In this section, I will share my impressions and notes from trying the following databases. They are not based on scientific analysis but I hope to give you an idea before doing any real comparison analysis.
Ease of use: MongoDB is the most popular NoSQL database and document store. Its API is very simple and intuitive thanks to its JSON based data model.
Portability: Almost all cloud providers have database products with MongoDB API as well as you can run MongoDB yourself on-premise. So there is no portability issue.
MongoDB Atlas recently announced its Serverless database type. My personal impression is that it was more like a hosted MongoDB instance under a serverless pricing model. As seen here many features are not supported for Serverless database including Node.js SDK.
Serverless Connections: MongoDB Atlas does not provide you an HTTP based (e.g. REST) API. You can hit the connection limit easily. That’s why they publish articles how to avoid this https://docs.atlas.mongodb.com/best-practices-connecting-from-aws-lambda/
** _(Update) MongoDB Atlas has launched an HTTP based Data API _
Cassandra (Datastax Astra)
- Datastax Astra provides REST and GraphQL API in addition to native Cassandra drivers.
- Ease of use: For me it was harder to learn Cassandra compared to MongoDB and Redis. However, Datastax team did a good job with the console, it was very intuitive. But still I remember I was lost in the docs with different versions of the REST API.
- Developer friendly pricing: The pricing of Datastax Astra is not a simple one. Every unit is calculated separately (reads, writes, bandwidth) and they have different prices depending on cloud provider and even region. Datastax has its own definition of read/write units (RRU and WRU).
- Ease of use: If you are an AWS user, it is easy to start and work with DynamoDB. However I think MongoDB has an easier and more intuitive query API.
- Serverless connections: DynamoDB connections are http based, you do not have any connection limit problem.
- Portability: Biggest problem is here. You can not use DynamoDB anywhere but AWS.
- Consistency: Probably FaunaDB is the best on this list in terms of consistency. It guarantees consistency along with global replication. But beware that this comes at extra performance costs. Consider whether you really need such a strong consistency.
- Performance: It has higher latency than others due to its strong consistency.
- Ease of use: Honestly, FQL was the hardest one for me to learn and use.
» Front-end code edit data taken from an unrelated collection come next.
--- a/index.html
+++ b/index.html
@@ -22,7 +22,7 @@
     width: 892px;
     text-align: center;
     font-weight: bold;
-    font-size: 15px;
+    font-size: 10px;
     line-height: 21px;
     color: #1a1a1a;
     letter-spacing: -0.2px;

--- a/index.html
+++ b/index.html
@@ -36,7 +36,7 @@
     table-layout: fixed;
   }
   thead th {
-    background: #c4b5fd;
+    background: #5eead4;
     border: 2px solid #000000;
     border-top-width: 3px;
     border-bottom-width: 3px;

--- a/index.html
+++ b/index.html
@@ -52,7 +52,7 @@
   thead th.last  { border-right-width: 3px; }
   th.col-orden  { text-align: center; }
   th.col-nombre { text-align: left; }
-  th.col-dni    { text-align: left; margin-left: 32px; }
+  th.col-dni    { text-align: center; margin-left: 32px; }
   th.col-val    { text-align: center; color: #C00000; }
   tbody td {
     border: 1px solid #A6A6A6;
But FaunaDB also supports GraphQL API, so it might be easier.
- Serverless connections: Thanks to its HTTP based connection, FaunaDB does not have problem with connection limits.
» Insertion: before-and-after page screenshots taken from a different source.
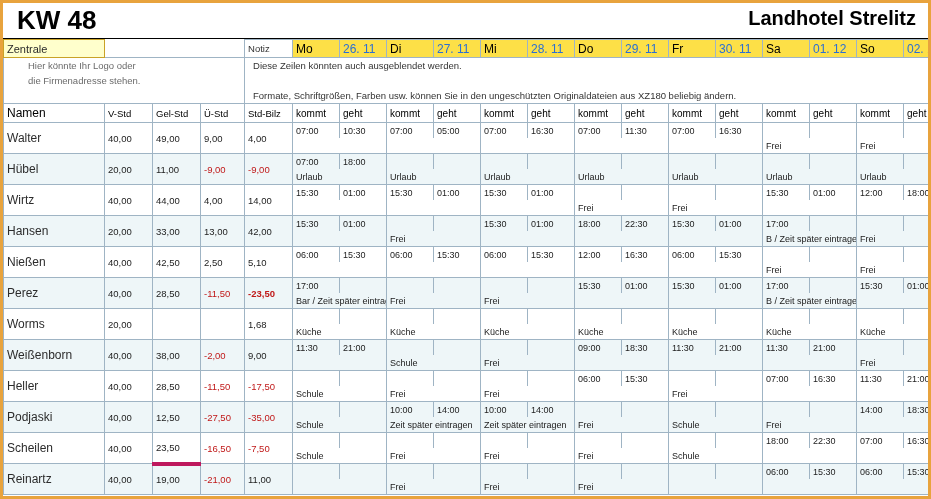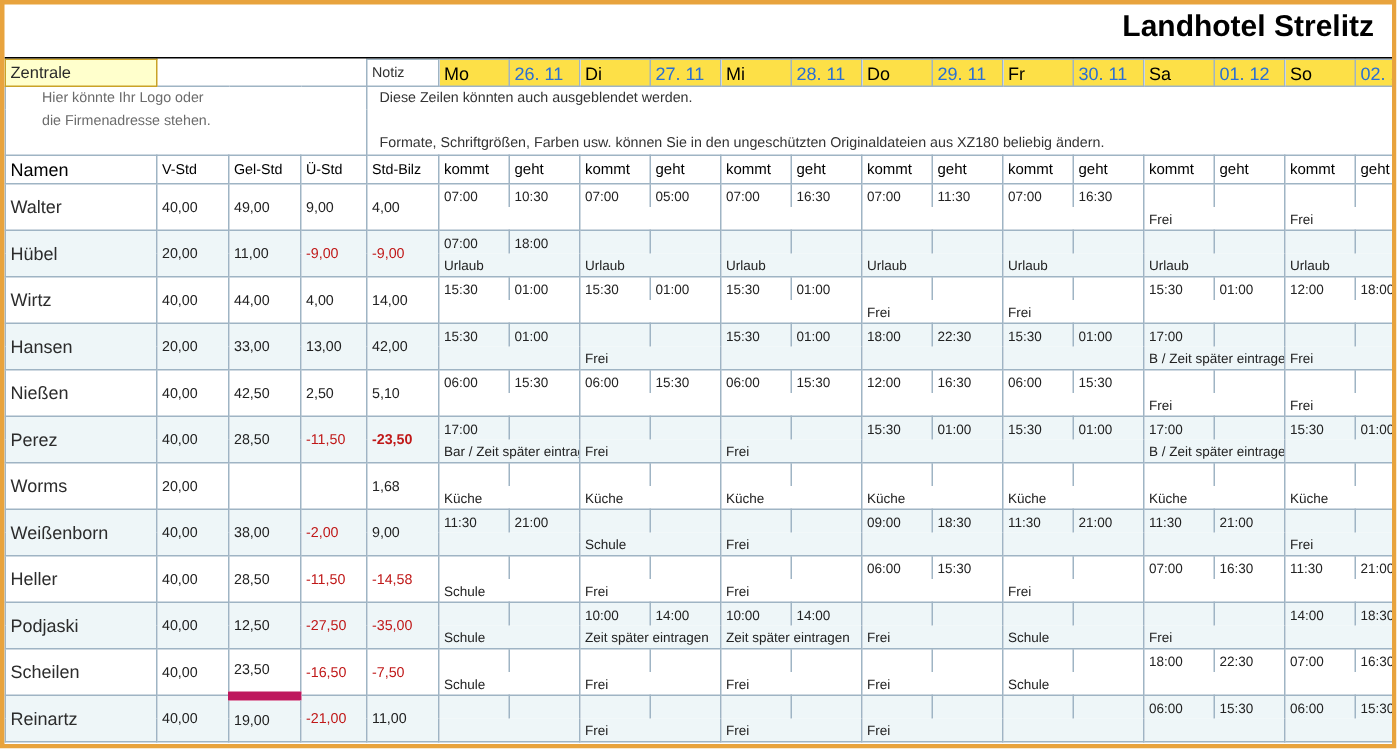--- a/index.html
+++ b/index.html
@@ -93,6 +93,7 @@
 <div id="page">
 
   <div class="hdr">
+    <div class="kw">KW 48</div>
     <div class="hotel">Landhotel Strelitz</div>
   </div>
 

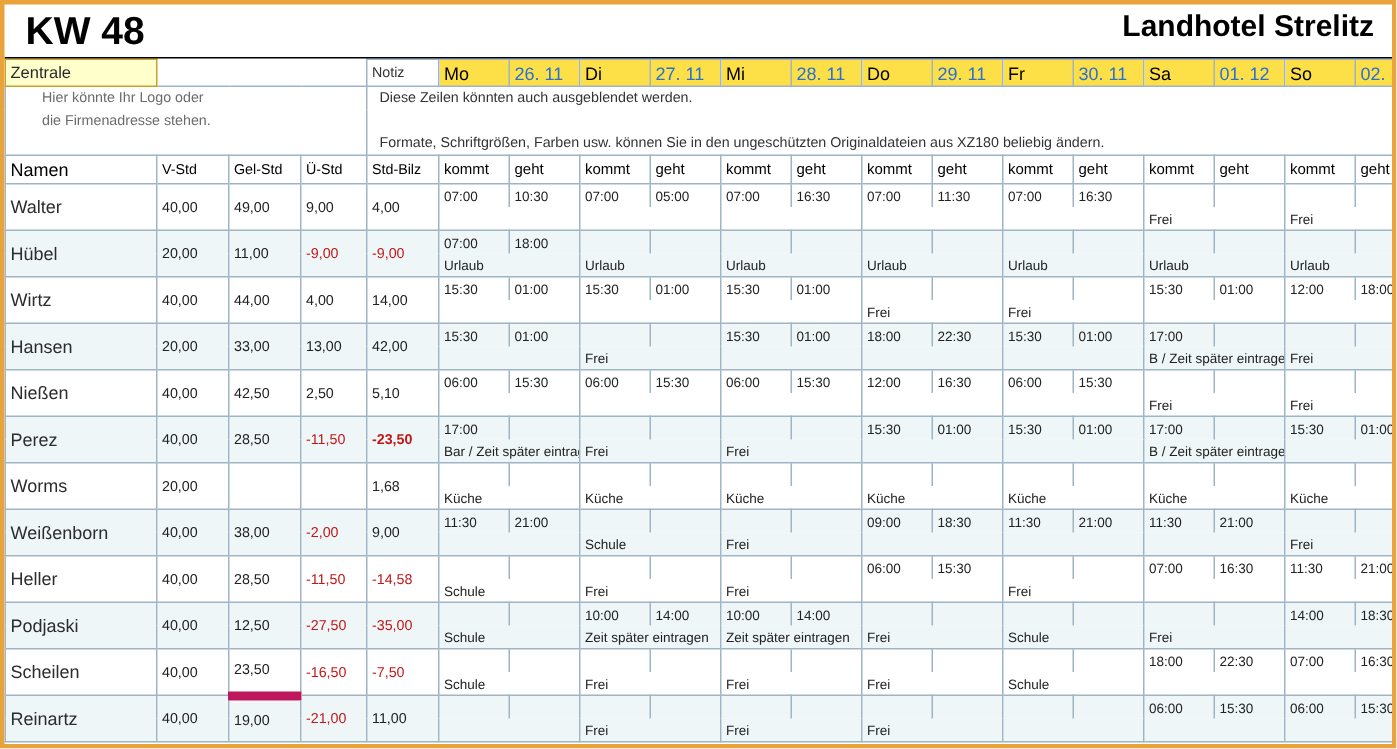--- a/index.html
+++ b/index.html
@@ -417,7 +417,7 @@
           <td class="num rowA" rowspan="2" style="border-top:1px solid #000;">40,00</td>
           <td class="num rowA" rowspan="2" style="border-top:1px solid #000;">28,50</td>
           <td class="num rowA neg" rowspan="2" style="border-top:1px solid #000;">-11,50</td>
-          <td class="num rowA neg" rowspan="2" style="border-top:1px solid #000;">-14,58</td>
+          <td class="num rowA neg" rowspan="2" style="border-top:1px solid #000;">-17,50</td>
           <td class="tcell rowA" style="border-top:1px solid #000;border-bottom:none;"></td>
           <td class="tcell rowA" style="border-top:1px solid #000;border-bottom:none;"></td>
           <td class="tcell rowA" style="border-top:1px solid #000;border-bottom:none;"></td>

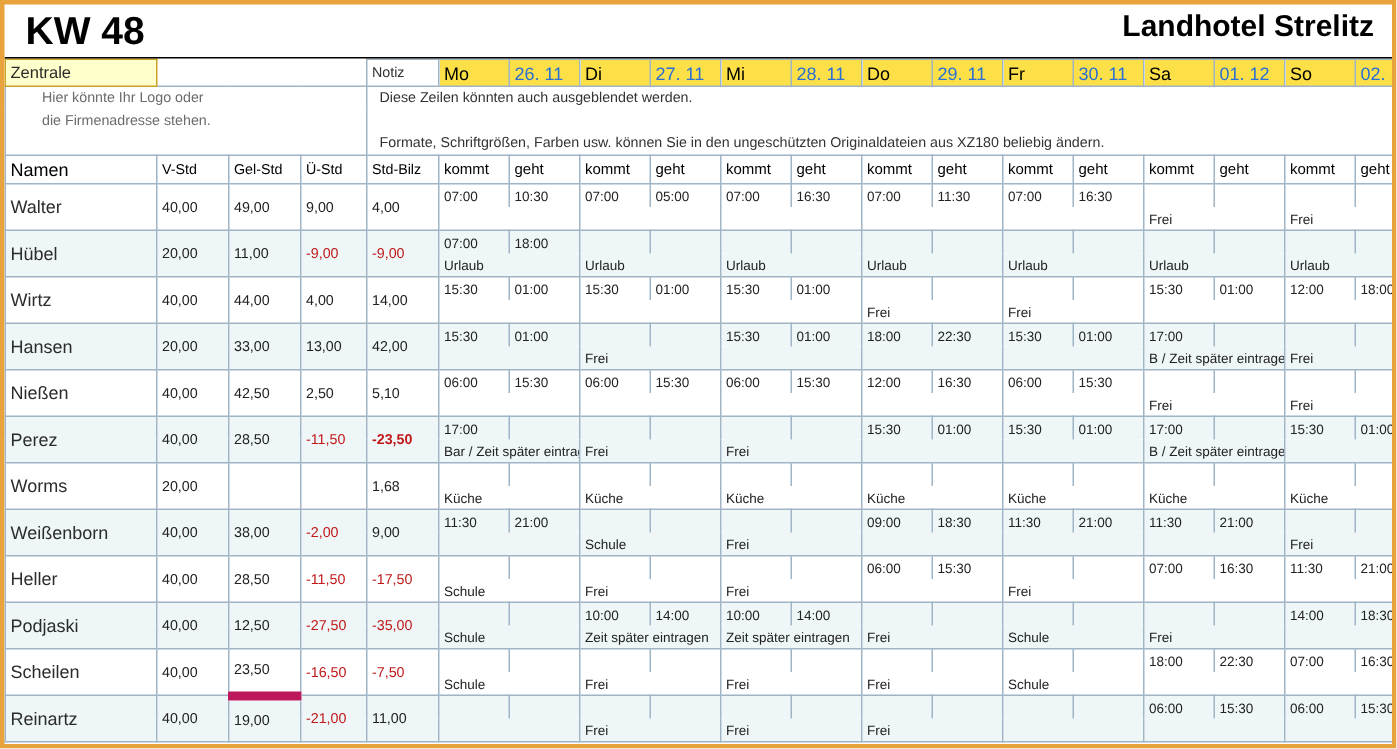--- a/index.html
+++ b/index.html
@@ -505,7 +505,7 @@
         <tr class="rowB">
           <td class="namecell rowB" rowspan="2" style="border-top:1px solid #000;">Reinartz</td>
           <td class="num rowB" rowspan="2" style="border-top:1px solid #000;">40,00</td>
-          <td class="num rowB" rowspan="2" style="border-top:6px solid #be185d;">19,00</td>
+          <td class="num rowB" rowspan="2" style="border-top:4px solid #be185d;">19,00</td>
           <td class="num rowB neg" rowspan="2" style="border-top:1px solid #000;">-21,00</td>
           <td class="num rowB" rowspan="2" style="border-top:1px solid #000;">11,00</td>
           <td class="tcell rowB" style="border-top:1px solid #000;border-bottom:none;"></td>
- Ease of use: Redis is probably the easiest to learn API in this list. Upstash makes it easy to use in the cloud with its intuitive and simple interface.
- Developer friendly pricing: Upstash pricing is based on per-request. It also sets price-caps, so it guarantees that you will not pay more than a predetermined amount.
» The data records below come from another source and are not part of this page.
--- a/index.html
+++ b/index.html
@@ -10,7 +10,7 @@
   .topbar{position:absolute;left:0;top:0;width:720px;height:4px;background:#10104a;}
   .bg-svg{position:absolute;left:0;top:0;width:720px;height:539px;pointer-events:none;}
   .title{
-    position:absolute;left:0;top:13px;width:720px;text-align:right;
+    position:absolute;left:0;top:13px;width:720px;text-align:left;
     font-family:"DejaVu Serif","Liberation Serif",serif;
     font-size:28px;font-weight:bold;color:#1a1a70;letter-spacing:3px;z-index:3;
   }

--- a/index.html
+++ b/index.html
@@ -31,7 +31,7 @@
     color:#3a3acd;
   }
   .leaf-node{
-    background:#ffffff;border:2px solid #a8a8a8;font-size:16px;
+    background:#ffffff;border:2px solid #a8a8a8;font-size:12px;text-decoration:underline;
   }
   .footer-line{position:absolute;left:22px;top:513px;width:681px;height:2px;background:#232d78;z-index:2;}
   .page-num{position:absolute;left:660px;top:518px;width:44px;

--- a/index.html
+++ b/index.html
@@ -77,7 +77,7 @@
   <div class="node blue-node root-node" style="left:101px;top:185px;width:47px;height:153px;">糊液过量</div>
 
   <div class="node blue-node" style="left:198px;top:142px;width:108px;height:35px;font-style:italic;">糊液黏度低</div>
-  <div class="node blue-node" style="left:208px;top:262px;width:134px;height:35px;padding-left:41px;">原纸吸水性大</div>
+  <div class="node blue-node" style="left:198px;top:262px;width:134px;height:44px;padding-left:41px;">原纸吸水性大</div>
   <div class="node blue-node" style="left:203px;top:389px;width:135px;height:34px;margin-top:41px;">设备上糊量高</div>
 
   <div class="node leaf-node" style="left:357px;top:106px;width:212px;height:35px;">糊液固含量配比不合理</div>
- Performance: Thanks to memory based storage, Upstash gives the best latency numbers. Check this to get an idea.
- If you need complex query capabilities (joins etc), Redis data structures may not be practical. You may need a database with better SQL support in such a case.
- Ease of use: Firestore is one of the best in this list for this category. The UI and API is quite intuitive.
- Portability: Just like DynamoDB, Firestore has a vendor-lock problem. It is good as long as you are on Google Cloud.
- Performance: I heard some complaints about its performance before. I have personally experienced its latency is worse than others together with FaunaDB. So there is a question mark here.
I believe that serverless is the future of development and there is an ongoing transition towards serverless. Serverless enables developers and small companies to create scalable products with a very limited budget. Databases should be part of this transition with offerings which are coherent with serverless principles.